What you should do:
In the data below, find every line with the word "method" and copy it.
Data to use Block Start
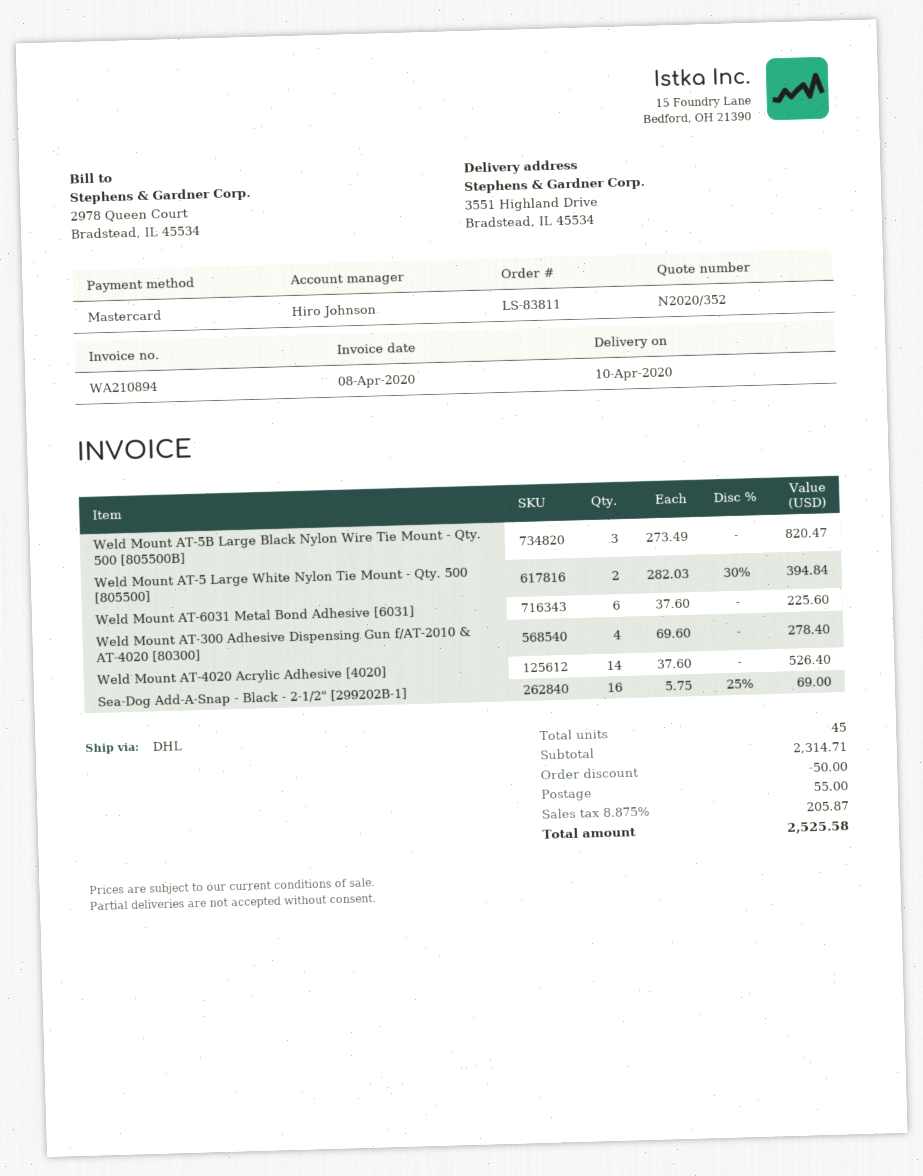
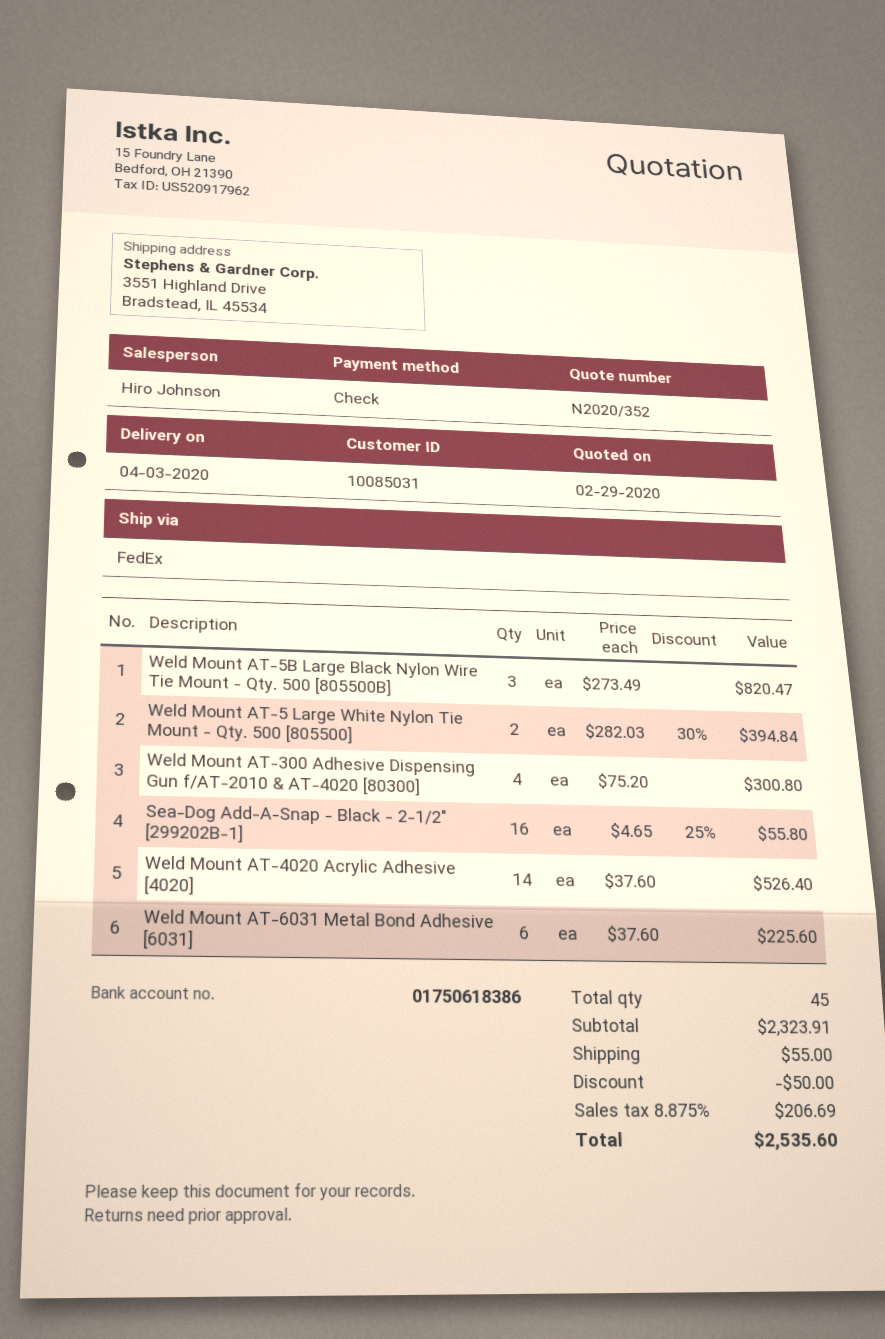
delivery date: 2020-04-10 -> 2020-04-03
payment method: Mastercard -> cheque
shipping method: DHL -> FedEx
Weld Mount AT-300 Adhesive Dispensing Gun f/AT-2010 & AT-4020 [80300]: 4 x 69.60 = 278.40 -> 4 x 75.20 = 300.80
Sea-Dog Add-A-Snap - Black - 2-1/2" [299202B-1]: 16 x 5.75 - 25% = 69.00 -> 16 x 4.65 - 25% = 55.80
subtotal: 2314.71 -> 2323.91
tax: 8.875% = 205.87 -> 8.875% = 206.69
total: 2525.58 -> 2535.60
Data to use Block End
Result:
payment method: Mastercard -> cheque
shipping method: DHL -> FedEx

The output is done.